* Task goal: Which lines in the entries below contain the string "Smart"? Show each of them in full.

* Task data:
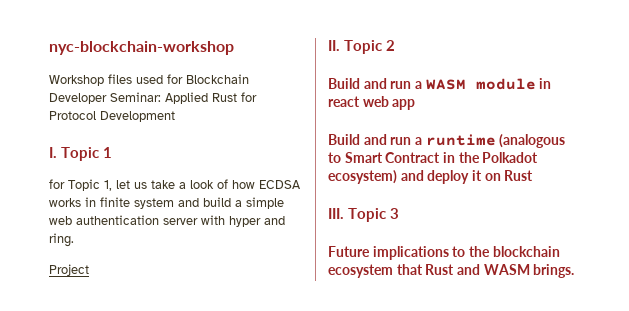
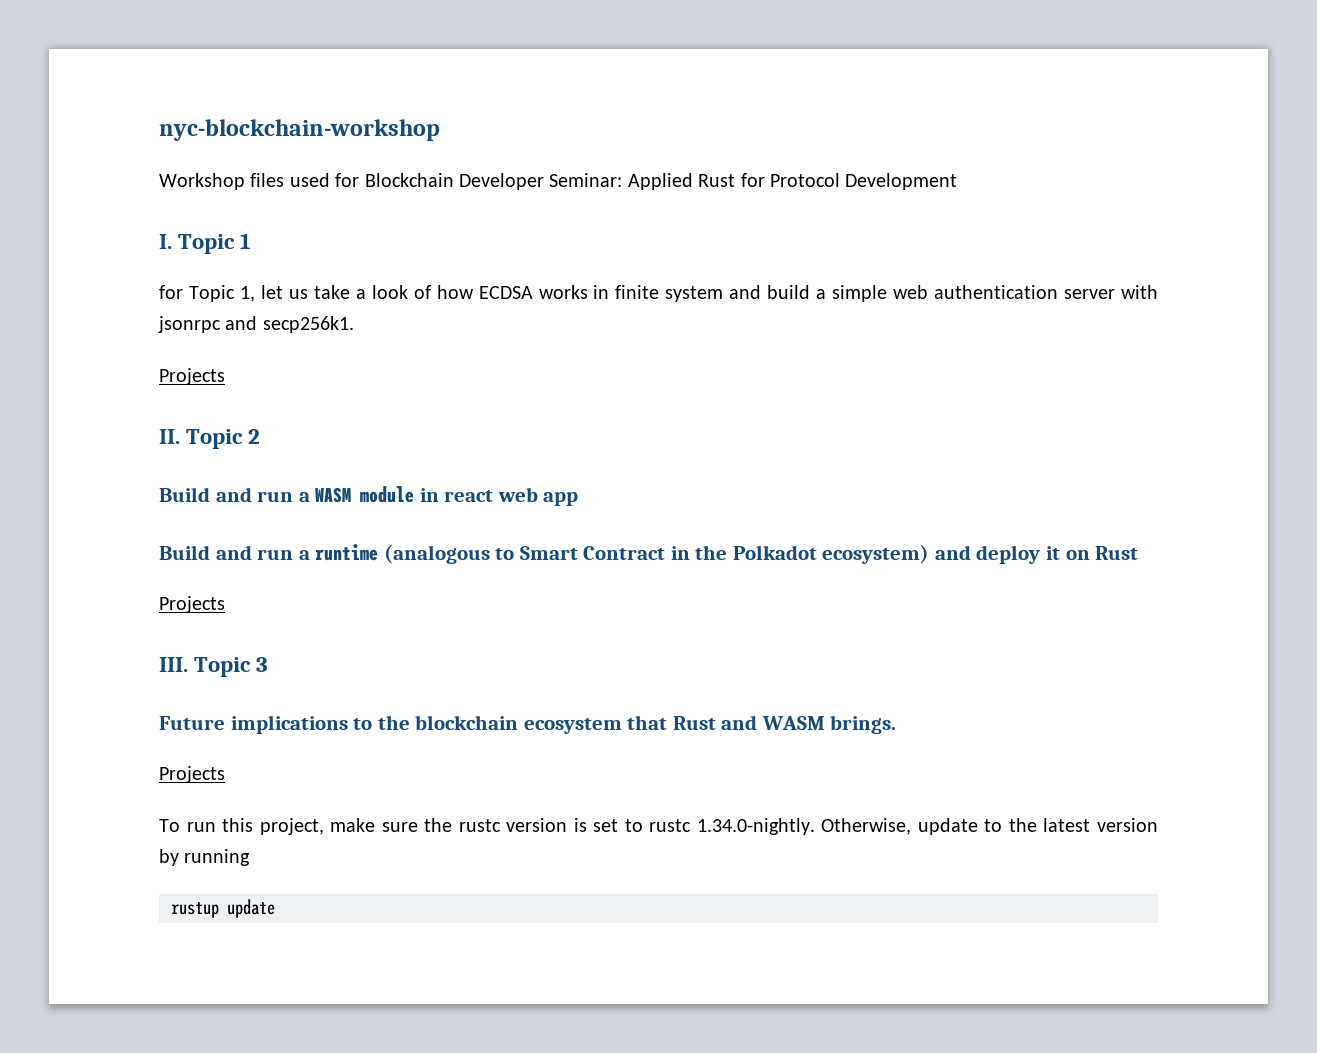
- for Topic 1, let us take a look of how ECDSA works in finite system and build a simple web authentication server with hyper and ring.
- Project
+ for Topic 1, let us take a look of how ECDSA works in finite system and build a simple web authentication server with jsonrpc and secp256k1.
+ Projects
  Build and run a runtime (analogous to Smart Contract in the Polkadot ecosystem) and deploy it on Rust
+ Projects
  Future implications to the blockchain ecosystem that Rust and WASM brings.
+ Projects
+ To run this project, make sure the rustc version is set to rustc 1.34.0-nightly. Otherwise, update to the latest version by running
+ rustup update

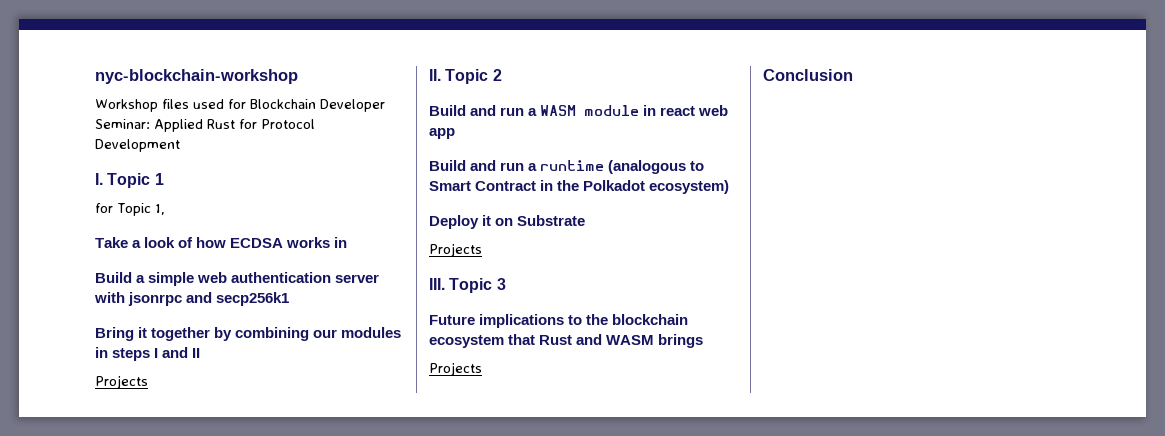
- for Topic 1, let us take a look of how ECDSA works in finite system and build a simple web authentication server with jsonrpc and secp256k1.
+ for Topic 1,
+ Take a look of how ECDSA works in
+ Build a simple web authentication server with jsonrpc and secp256k1
+ Bring it together by combining our modules in steps I and II
- Build and run a runtime (analogous to Smart Contract in the Polkadot ecosystem) and deploy it on Rust
+ Build and run a runtime (analogous to Smart Contract in the Polkadot ecosystem)
+ Deploy it on Substrate
- Future implications to the blockchain ecosystem that Rust and WASM brings.
+ Future implications to the blockchain ecosystem that Rust and WASM brings
  Projects
- To run this project, make sure the rustc version is set to rustc 1.34.0-nightly. Otherwise, update to the latest version by running
- rustup update
+ Conclusion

* Response to this task:
  Build and run a runtime (analogous to Smart Contract in the Polkadot ecosystem) and deploy it on Rust
- Build and run a runtime (analogous to Smart Contract in the Polkadot ecosystem) and deploy it on Rust
+ Build and run a runtime (analogous to Smart Contract in the Polkadot ecosystem)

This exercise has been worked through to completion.